Exercise —
Retype each record shown below, leaving every character as it is.

Supplied entries —
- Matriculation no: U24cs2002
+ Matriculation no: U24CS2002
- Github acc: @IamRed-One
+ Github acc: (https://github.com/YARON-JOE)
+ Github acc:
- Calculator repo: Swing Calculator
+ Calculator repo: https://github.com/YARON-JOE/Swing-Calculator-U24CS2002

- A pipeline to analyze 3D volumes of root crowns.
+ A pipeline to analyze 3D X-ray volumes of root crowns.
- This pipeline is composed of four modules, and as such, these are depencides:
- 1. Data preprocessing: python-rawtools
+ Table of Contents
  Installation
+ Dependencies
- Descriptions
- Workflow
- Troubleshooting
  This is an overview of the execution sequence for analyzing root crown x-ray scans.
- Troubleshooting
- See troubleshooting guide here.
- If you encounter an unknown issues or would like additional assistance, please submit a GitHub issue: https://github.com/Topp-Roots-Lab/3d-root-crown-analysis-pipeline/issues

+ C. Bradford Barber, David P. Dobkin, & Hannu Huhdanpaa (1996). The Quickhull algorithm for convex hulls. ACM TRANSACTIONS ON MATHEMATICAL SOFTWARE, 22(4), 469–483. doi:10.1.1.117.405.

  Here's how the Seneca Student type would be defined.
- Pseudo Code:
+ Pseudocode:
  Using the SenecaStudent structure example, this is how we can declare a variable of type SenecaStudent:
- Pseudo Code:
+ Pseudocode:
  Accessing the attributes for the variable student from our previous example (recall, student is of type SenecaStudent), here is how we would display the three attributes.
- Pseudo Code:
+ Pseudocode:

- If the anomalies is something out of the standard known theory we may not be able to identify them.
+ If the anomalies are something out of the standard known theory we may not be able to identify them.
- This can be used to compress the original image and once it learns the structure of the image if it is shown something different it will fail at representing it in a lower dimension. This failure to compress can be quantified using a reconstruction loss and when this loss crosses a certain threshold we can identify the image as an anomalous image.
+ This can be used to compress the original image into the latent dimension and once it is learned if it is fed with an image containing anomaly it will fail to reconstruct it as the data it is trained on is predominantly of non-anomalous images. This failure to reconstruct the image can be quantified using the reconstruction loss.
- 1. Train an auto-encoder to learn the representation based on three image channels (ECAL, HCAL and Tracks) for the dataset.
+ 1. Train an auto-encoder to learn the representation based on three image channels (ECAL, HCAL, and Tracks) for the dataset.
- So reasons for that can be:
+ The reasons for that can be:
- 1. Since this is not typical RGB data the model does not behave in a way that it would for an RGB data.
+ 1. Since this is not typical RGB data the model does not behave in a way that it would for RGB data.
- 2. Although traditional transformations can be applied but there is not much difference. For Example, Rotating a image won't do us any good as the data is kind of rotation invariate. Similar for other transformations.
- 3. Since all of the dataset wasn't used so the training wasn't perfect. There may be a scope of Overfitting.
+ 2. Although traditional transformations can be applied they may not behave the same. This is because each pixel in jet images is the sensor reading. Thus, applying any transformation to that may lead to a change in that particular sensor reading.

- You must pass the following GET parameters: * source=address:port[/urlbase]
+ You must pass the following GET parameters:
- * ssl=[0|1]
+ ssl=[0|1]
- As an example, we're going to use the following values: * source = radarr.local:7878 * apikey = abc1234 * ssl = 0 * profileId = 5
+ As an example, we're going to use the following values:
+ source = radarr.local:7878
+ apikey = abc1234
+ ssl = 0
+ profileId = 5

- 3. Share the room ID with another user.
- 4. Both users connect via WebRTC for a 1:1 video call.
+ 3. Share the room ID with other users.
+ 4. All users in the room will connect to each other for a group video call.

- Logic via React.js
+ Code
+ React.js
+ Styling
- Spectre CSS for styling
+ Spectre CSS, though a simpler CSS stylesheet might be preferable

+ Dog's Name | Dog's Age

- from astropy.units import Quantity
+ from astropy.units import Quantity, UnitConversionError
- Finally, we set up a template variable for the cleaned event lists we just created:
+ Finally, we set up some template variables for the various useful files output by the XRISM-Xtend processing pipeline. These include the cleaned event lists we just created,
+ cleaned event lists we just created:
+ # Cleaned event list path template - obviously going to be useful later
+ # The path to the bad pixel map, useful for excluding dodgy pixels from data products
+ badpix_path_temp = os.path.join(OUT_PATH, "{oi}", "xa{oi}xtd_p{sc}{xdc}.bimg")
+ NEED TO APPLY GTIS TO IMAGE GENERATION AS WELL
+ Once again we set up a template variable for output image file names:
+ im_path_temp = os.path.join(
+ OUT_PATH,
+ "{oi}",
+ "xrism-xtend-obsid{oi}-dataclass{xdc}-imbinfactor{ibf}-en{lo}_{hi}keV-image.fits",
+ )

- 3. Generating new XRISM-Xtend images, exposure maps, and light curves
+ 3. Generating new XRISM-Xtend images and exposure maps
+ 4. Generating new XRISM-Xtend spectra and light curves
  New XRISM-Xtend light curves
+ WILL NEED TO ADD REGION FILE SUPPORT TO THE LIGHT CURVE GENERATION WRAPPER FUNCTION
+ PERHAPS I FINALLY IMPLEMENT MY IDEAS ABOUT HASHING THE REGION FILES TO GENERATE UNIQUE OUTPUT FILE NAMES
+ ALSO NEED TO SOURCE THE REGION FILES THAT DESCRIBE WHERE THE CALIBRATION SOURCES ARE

Your response —
- Matriculation no: U24cs2002
+ Matriculation no: U24CS2002
- Github acc: @IamRed-One
+ Github acc: (https://github.com/YARON-JOE)
+ Github acc:
- Calculator repo: Swing Calculator
+ Calculator repo: https://github.com/YARON-JOE/Swing-Calculator-U24CS2002

- A pipeline to analyze 3D volumes of root crowns.
+ A pipeline to analyze 3D X-ray volumes of root crowns.
- This pipeline is composed of four modules, and as such, these are depencides:
- 1. Data preprocessing: python-rawtools
+ Table of Contents
  Installation
+ Dependencies
- Descriptions
- Workflow
- Troubleshooting
  This is an overview of the execution sequence for analyzing root crown x-ray scans.
- Troubleshooting
- See troubleshooting guide here.
- If you encounter an unknown issues or would like additional assistance, please submit a GitHub issue: https://github.com/Topp-Roots-Lab/3d-root-crown-analysis-pipeline/issues

+ C. Bradford Barber, David P. Dobkin, & Hannu Huhdanpaa (1996). The Quickhull algorithm for convex hulls. ACM TRANSACTIONS ON MATHEMATICAL SOFTWARE, 22(4), 469–483. doi:10.1.1.117.405.

  Here's how the Seneca Student type would be defined.
- Pseudo Code:
+ Pseudocode:
  Using the SenecaStudent structure example, this is how we can declare a variable of type SenecaStudent:
- Pseudo Code:
+ Pseudocode:
  Accessing the attributes for the variable student from our previous example (recall, student is of type SenecaStudent), here is how we would display the three attributes.
- Pseudo Code:
+ Pseudocode:

- If the anomalies is something out of the standard known theory we may not be able to identify them.
+ If the anomalies are something out of the standard known theory we may not be able to identify them.
- This can be used to compress the original image and once it learns the structure of the image if it is shown something different it will fail at representing it in a lower dimension. This failure to compress can be quantified using a reconstruction loss and when this loss crosses a certain threshold we can identify the image as an anomalous image.
+ This can be used to compress the original image into the latent dimension and once it is learned if it is fed with an image containing anomaly it will fail to reconstruct it as the data it is trained on is predominantly of non-anomalous images. This failure to reconstruct the image can be quantified using the reconstruction loss.
- 1. Train an auto-encoder to learn the representation based on three image channels (ECAL, HCAL and Tracks) for the dataset.
+ 1. Train an auto-encoder to learn the representation based on three image channels (ECAL, HCAL, and Tracks) for the dataset.
- So reasons for that can be:
+ The reasons for that can be:
- 1. Since this is not typical RGB data the model does not behave in a way that it would for an RGB data.
+ 1. Since this is not typical RGB data the model does not behave in a way that it would for RGB data.
- 2. Although traditional transformations can be applied but there is not much difference. For Example, Rotating a image won't do us any good as the data is kind of rotation invariate. Similar for other transformations.
- 3. Since all of the dataset wasn't used so the training wasn't perfect. There may be a scope of Overfitting.
+ 2. Although traditional transformations can be applied they may not behave the same. This is because each pixel in jet images is the sensor reading. Thus, applying any transformation to that may lead to a change in that particular sensor reading.

- You must pass the following GET parameters: * source=address:port[/urlbase]
+ You must pass the following GET parameters:
- * ssl=[0|1]
+ ssl=[0|1]
- As an example, we're going to use the following values: * source = radarr.local:7878 * apikey = abc1234 * ssl = 0 * profileId = 5
+ As an example, we're going to use the following values:
+ source = radarr.local:7878
+ apikey = abc1234
+ ssl = 0
+ profileId = 5

- 3. Share the room ID with another user.
- 4. Both users connect via WebRTC for a 1:1 video call.
+ 3. Share the room ID with other users.
+ 4. All users in the room will connect to each other for a group video call.

- Logic via React.js
+ Code
+ React.js
+ Styling
- Spectre CSS for styling
+ Spectre CSS, though a simpler CSS stylesheet might be preferable

+ Dog's Name | Dog's Age

- from astropy.units import Quantity
+ from astropy.units import Quantity, UnitConversionError
- Finally, we set up a template variable for the cleaned event lists we just created:
+ Finally, we set up some template variables for the various useful files output by the XRISM-Xtend processing pipeline. These include the cleaned event lists we just created,
+ cleaned event lists we just created:
+ # Cleaned event list path template - obviously going to be useful later
+ # The path to the bad pixel map, useful for excluding dodgy pixels from data products
+ badpix_path_temp = os.path.join(OUT_PATH, "{oi}", "xa{oi}xtd_p{sc}{xdc}.bimg")
+ NEED TO APPLY GTIS TO IMAGE GENERATION AS WELL
+ Once again we set up a template variable for output image file names:
+ im_path_temp = os.path.join(
+ OUT_PATH,
+ "{oi}",
+ "xrism-xtend-obsid{oi}-dataclass{xdc}-imbinfactor{ibf}-en{lo}_{hi}keV-image.fits",
+ )

- 3. Generating new XRISM-Xtend images, exposure maps, and light curves
+ 3. Generating new XRISM-Xtend images and exposure maps
+ 4. Generating new XRISM-Xtend spectra and light curves
  New XRISM-Xtend light curves
+ WILL NEED TO ADD REGION FILE SUPPORT TO THE LIGHT CURVE GENERATION WRAPPER FUNCTION
+ PERHAPS I FINALLY IMPLEMENT MY IDEAS ABOUT HASHING THE REGION FILES TO GENERATE UNIQUE OUTPUT FILE NAMES
+ ALSO NEED TO SOURCE THE REGION FILES THAT DESCRIBE WHERE THE CALIBRATION SOURCES ARE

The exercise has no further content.